Monday, December 15, 2008

Winter Bird Count, Carter County, 2008

The Lee and Lois Herndon Bird Club of Elizabethton, Tenn., has held quarterly surveys for about 50 years as part of the Audubon Society's nationwide winter counts. For Herdon, the winter count covers Carter County which borders North Carolina and ranges in elevations from about 1800' in Elizabethton to 5500' at Carver's Gap. Or higher. The weather over the years, I am told, has ranged from really nice (like this past weekend Dec. 14, 2008,) to blanketed with fog and snow. There is an annual count on Roan Mountain that seems routinely blizzardy.

This may have been my first winter count (although I've been told differently). Joe McGuiness lead myself, Kim Stroud, Dianne Draper, Don Holt, and Brookie and Jean Potter. Our area was from near Elizabethton to the overlook on Watauga Lake. The prime spots are the Raser Farm and Wilbur Lake. I'll attempt to make map coordinates for both and post them here.

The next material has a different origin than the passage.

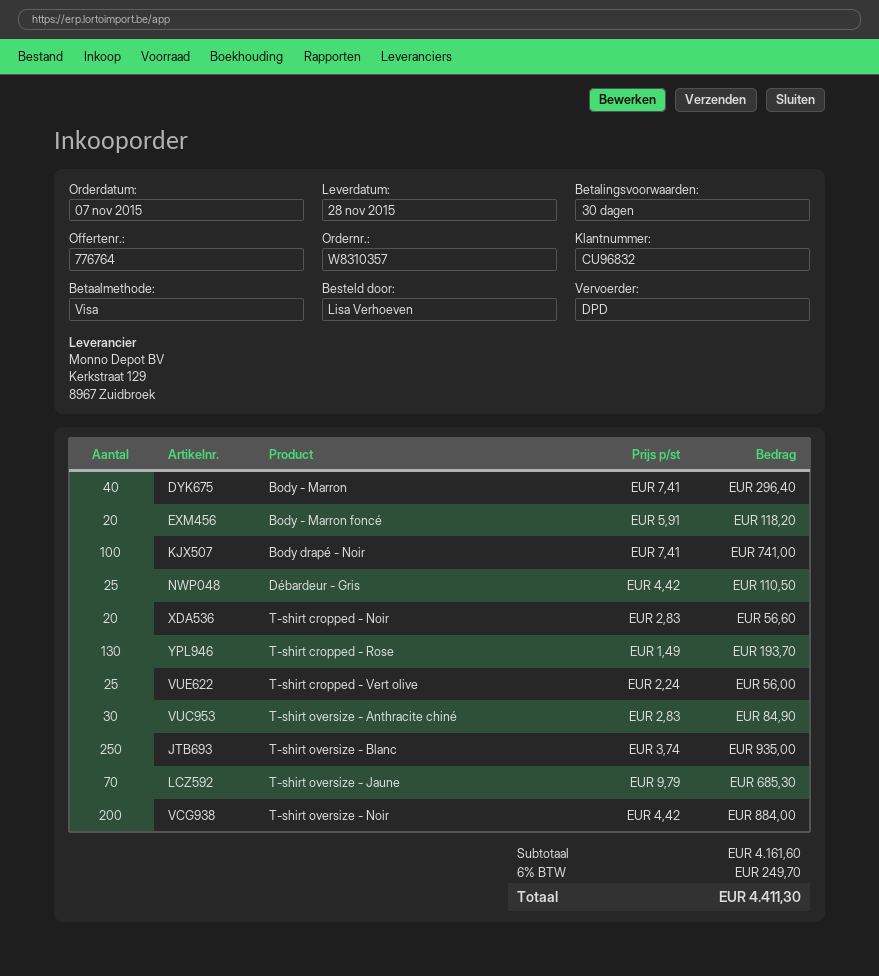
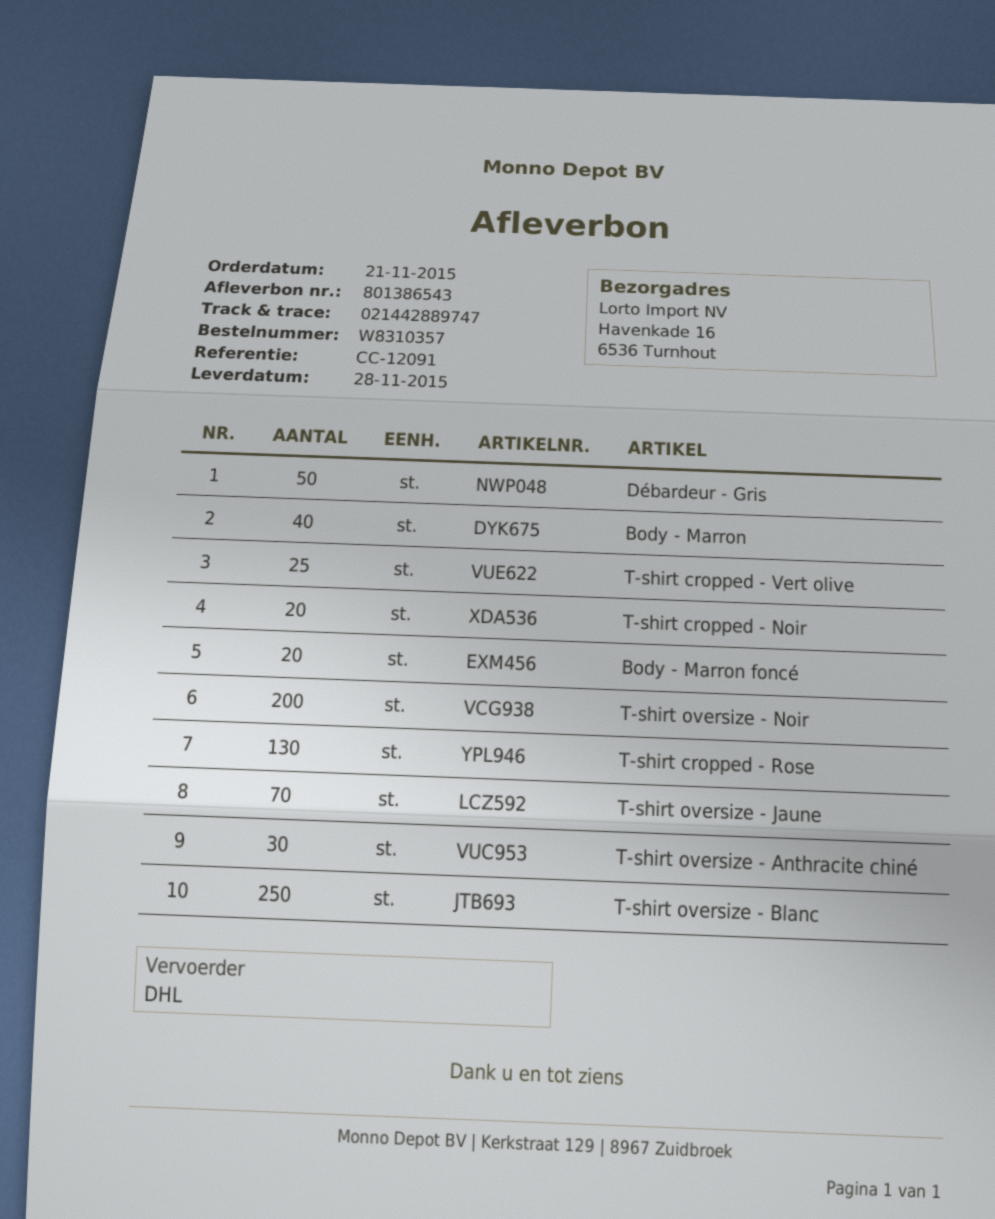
order date: 2015-11-07 -> 2015-11-21
shipping method: DPD -> DHL
Body drapé - Noir: 100 -> none
Débardeur - Gris: 25 -> 50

We had fifty species: Bald eagle, bluebird, phoebe, cooper hawk, kestral, TV, ring-neck duck, bufflehead, and assorted city birds. Wilbur Lake is a prime spot for wintering waterfowl and eagle. The bufflehead can easily number 200. Canada geese number 100-150. The lake is cold. The weather is wintry. There's plenty of small fish and duck weed.

Besides, on a clear day, Wilbur Lake is just plain beautiful. [Search google map for Wilbur Lake Tennessee.]

Monday, December 08, 2008

It's Beginning to Look a Lot Like Christmas

I made a quick stop today (Sunday, December 7 at the swimming area on Boone Lake
outside Gray, Tennessee. The sun was well up, it was clear sky, chilly wind. It is early December, after all. This particular spot is a very popular swimmin’ hole in the summer and at the same time attracts waterfowl and songbirds but not many waders. During the winter we get gulls and the occasional Osprey. Below the dam sometimes you will find night heron, great blue, some mallard, and, once upon a time, black-legged kitiwake.

The gulls will congregate along the shoreline furthest from where it is convenient for viewing. It never fails. And, they are quite skittish. It does not take much for them to hit the wing and hold their reunion on the other side of the lake.

When the TVA opens up the dam the churning downstream attracts the gulls who seem to have a signal to head towards the food. There are, of course, a few stragglers not let in on the secret gull-sign for food.

A few years ago during the winter season I stopped by here early one morning. There was flock of Canada geese browsing in the grass. I wasn’t paying much attention until, quite suddenly, they all stood at attention with beaks upward. All alike as if frozen statues. From out the trees came a Northern Harrier who glided past us all and headed out over the dam and down river. A few moments passed and the geese resumed their grazing as if nothing had happened.

I asked Dr. Fred Alsop, later, what I might have seen and he allowed that maybe it had been a reflexive action that when the outline of the harrier was spotted the flock was alerted and immediately stood still, all eyes on the sky, until the danger had passed. It was something to see. I just stood there, like an idiot, with my mouth open, eyes trying to take it all in.

Keep an eye on Herndon Bird Club for more daily results. There are sightings coming all the time from Boone Lake and Boone Dam.